─── DATA SUPPLIED ───

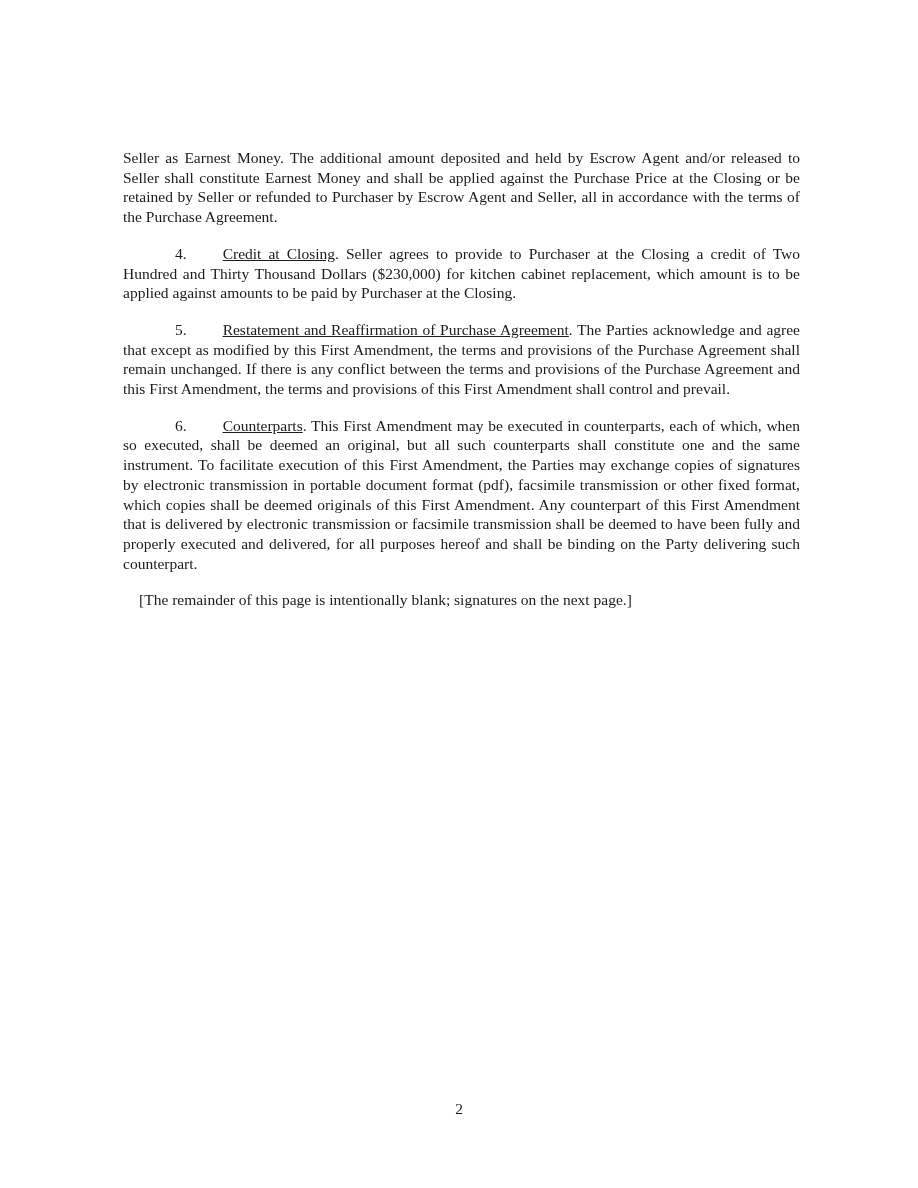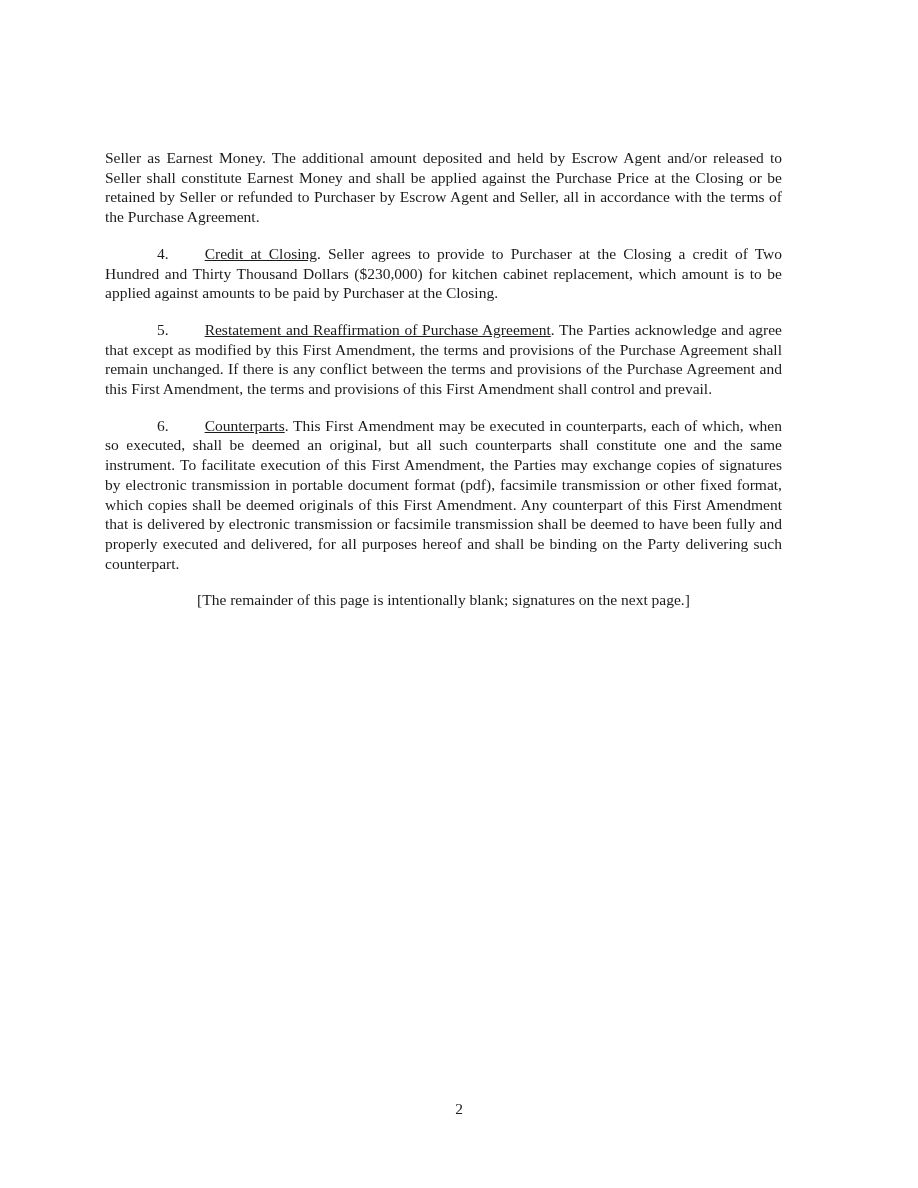--- a/index.html
+++ b/index.html
@@ -16,41 +16,40 @@
     color: #1b1b1b;
     font-family: "Liberation Serif", "DejaVu Serif", serif;
     font-size: 15.5px;
     line-height: 19.7px;
     overflow: hidden;
     box-sizing: border-box;
   }
   .text-block {
     position: absolute;
     top: 148px;
-    left: 105px;
+    left: 123px;
     width: 677px;
   }
   p.para {
     margin: 0 0 17px 0;
     text-align: justify;
   }
   p.section {
     text-indent: 52px;
     margin-top: 16px;
   }
   .sec-tab {
     display: inline-block;
     width: 36px;
   }
   .sec-heading {
     text-decoration: underline;
   }
   p.blank-note {
     margin: 16px;
-    text-align: center;
     text-indent: 0;
   }
   .page-num {
     position: absolute;
     left: 0;
     right: 0;
     top: 1099px;
     text-align: center;
     font-size: 15.5px;
   }

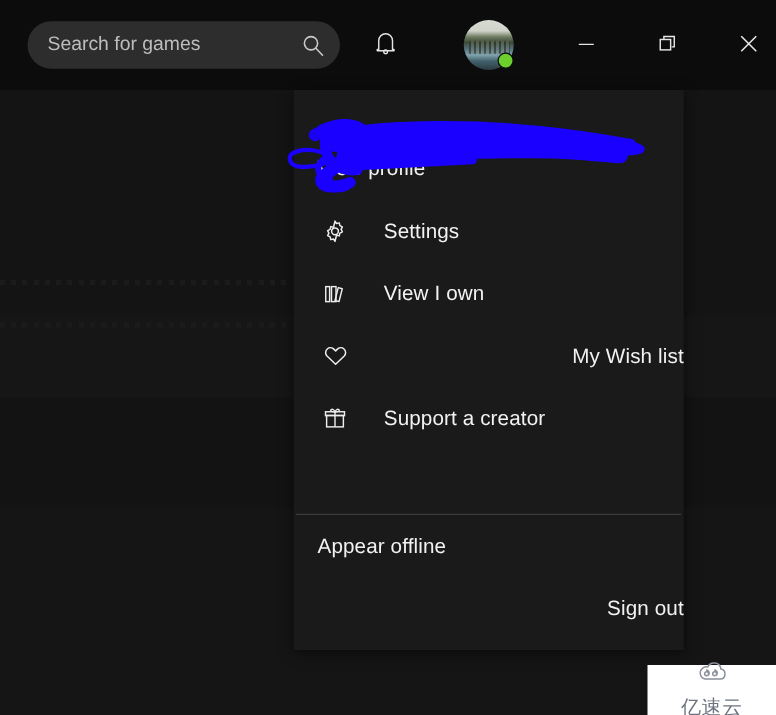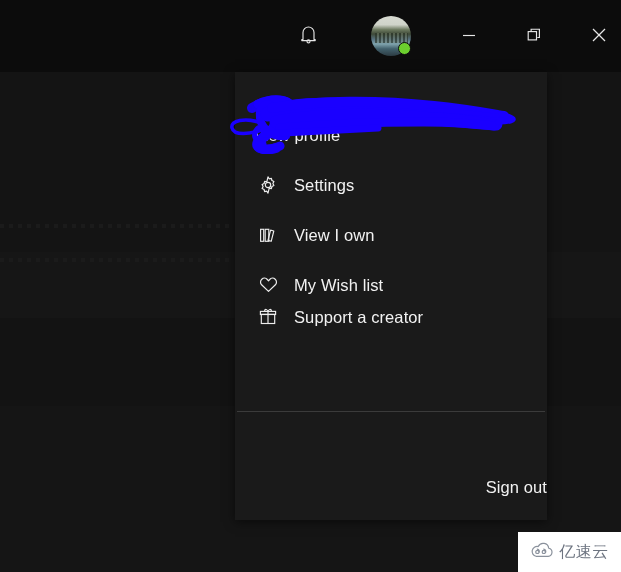--- a/index.html
+++ b/index.html
@@ -124,31 +124,31 @@
     font-size: 16.5px;
     cursor: default;
   }
   .menu-item .mi-icon {
     width: 30px; min-width: 30px;
     margin-left: 18px;
     display: flex; align-items: center; justify-content: center;
     color: #ededed;
   }
   .menu-item .mi-label {
-    margin-left: 11px;
+    margin-left: 24px;
     white-space: nowrap;
     letter-spacing: .1px;
   }
   .menu-item.no-icon .mi-label { margin-left: 19px; }
 
   #menu-item-view-profile { top: 38px; }
   #menu-item-settings     { top: 88px; }
   #menu-item-games-i-own  { top: 138px; }
-  #menu-item-wish-list    { top: 188px; }
-  #menu-item-support      { top: 220px; }
+  #menu-item-wish-list    { top: 188px; justify-content: space-between; }
+  #menu-item-support      { top: 238px; }
   #menu-item-feedback     { top: 288px; }
   #menu-divider {
     position: absolute; left: 2px; top: 339px;
     width: 308px; height: 1px; background: #3b3b3b;
   }
   #menu-item-appear-offline { top: 340px; }
   #menu-item-sign-out       { top: 390px; justify-content: flex-end; }
 
   
   #username-redaction {
@@ -158,20 +158,21 @@
     pointer-events: none;
   }
 
   
   #watermark {
     position: absolute; left: 518px; top: 532px;
     width: 103px; height: 40px;
     background: #ffffff;
     display: flex; align-items: center; justify-content: center;
     gap: 5px;
+    flex-direction: column;
   }
   #watermark-text {
     color: #6d7480;
     font-size: 16px;
     font-family: "DejaVu Sans", sans-serif;
     letter-spacing: .5px;
   }
 </style>
 </head>
 <body>
@@ -180,20 +181,29 @@
   <div class="bg-band b1"></div>
   <div class="bg-band b2"></div>
   <div class="bg-band b3"></div>
   <div class="bg-band b4"></div>
   <div class="bg-dots d1"></div>
   <div class="bg-dots d2"></div>
 </div>
 
 <div id="title-bar">
 
+  <div id="search-box">
+    <input id="search-input" type="text" placeholder="Search for games" style="">
+    <span class="search-icon-wrap">
+      <svg width="19" height="19" viewBox="0 0 19 19" fill="none" aria-hidden="true">
+        <circle cx="7.8" cy="7.6" r="5.3" stroke="currentColor" stroke-width="1.25"></circle>
+        <line x1="11.7" y1="11.6" x2="17" y2="17.2" stroke="currentColor" stroke-width="1.25" stroke-linecap="round"></line>
+      </svg>
+    </span>
+  </div>
 
   <button class="tb-btn" id="notification-button">
     <span>
       <svg width="19" height="21" viewBox="0 0 19 21" fill="none" aria-hidden="true">
         <path d="M4 15.6V8.5a5.5 5.5 0 0 1 11 0v7.1h1.2v1H2.8v-1H4Z" stroke="currentColor" stroke-width="1.15" stroke-linejoin="round"></path>
         <circle cx="9.5" cy="17.4" r="1.5" stroke="currentColor" stroke-width="1.1"></circle>
       </svg>
     </span>
   </button>
 
@@ -274,20 +284,23 @@
         <path d="M10 4.5C9.1 2.6 7.9 2 7 2.6c-.9.6-.6 1.9 3 1.9Z" stroke="currentColor" stroke-width="1.05"></path>
         <path d="M10 4.5c.9-1.9 2.1-2.5 3-1.9.9.6.6 1.9-3 1.9Z" stroke="currentColor" stroke-width="1.05"></path>
       </svg>
     </span>
     <span class="mi-label">Support a creator</span>
   </div>
 
 
   <div id="menu-divider"></div>
 
+  <div class="menu-item no-icon" id="menu-item-appear-offline">
+    <span class="mi-label">Appear offline</span>
+  </div>
 
   <div class="menu-item no-icon" id="menu-item-sign-out">
     <span class="mi-label">Sign out</span>
   </div>
 </div>
 
 <svg id="username-redaction" viewBox="0 0 290 66" aria-hidden="true">
   <g fill="none" stroke="#1a00ff" stroke-linecap="round" stroke-linejoin="round">
     <path d="M30 34 C18 30, 2 32, 4 40 C6 48, 22 46, 34 42" stroke-width="3.5"></path>
     <path d="M24 20 C40 10, 60 10, 64 20 C68 32, 44 42, 32 52 C24 58, 34 64, 48 60" stroke-width="10" stroke-opacity="0.95"></path>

───

Beginning at the line above that contains "text-indent: 52px;" and going on through the line that contains "font-size: 16px;", please copy every line exactly, leaving the pictures out and adding nothing.

     text-indent: 52px;
     margin-top: 16px;
   }
   .sec-tab {
     display: inline-block;
     width: 36px;
   }
   .sec-heading {
     text-decoration: underline;
   }
   p.blank-note {
     margin: 16px;
-    text-align: center;
     text-indent: 0;
   }
   .page-num {
     position: absolute;
     left: 0;
     right: 0;
     top: 1099px;
     text-align: center;
     font-size: 15.5px;
   }

--- a/index.html
+++ b/index.html
@@ -124,31 +124,31 @@
     font-size: 16.5px;
     cursor: default;
   }
   .menu-item .mi-icon {
     width: 30px; min-width: 30px;
     margin-left: 18px;
     display: flex; align-items: center; justify-content: center;
     color: #ededed;
   }
   .menu-item .mi-label {
-    margin-left: 11px;
+    margin-left: 24px;
     white-space: nowrap;
     letter-spacing: .1px;
   }
   .menu-item.no-icon .mi-label { margin-left: 19px; }
 
   #menu-item-view-profile { top: 38px; }
   #menu-item-settings     { top: 88px; }
   #menu-item-games-i-own  { top: 138px; }
-  #menu-item-wish-list    { top: 188px; }
-  #menu-item-support      { top: 220px; }
+  #menu-item-wish-list    { top: 188px; justify-content: space-between; }
+  #menu-item-support      { top: 238px; }
   #menu-item-feedback     { top: 288px; }
   #menu-divider {
     position: absolute; left: 2px; top: 339px;
     width: 308px; height: 1px; background: #3b3b3b;
   }
   #menu-item-appear-offline { top: 340px; }
   #menu-item-sign-out       { top: 390px; justify-content: flex-end; }
 
   
   #username-redaction {
@@ -158,20 +158,21 @@
     pointer-events: none;
   }
 
   
   #watermark {
     position: absolute; left: 518px; top: 532px;
     width: 103px; height: 40px;
     background: #ffffff;
     display: flex; align-items: center; justify-content: center;
     gap: 5px;
+    flex-direction: column;
   }
   #watermark-text {
     color: #6d7480;
     font-size: 16px;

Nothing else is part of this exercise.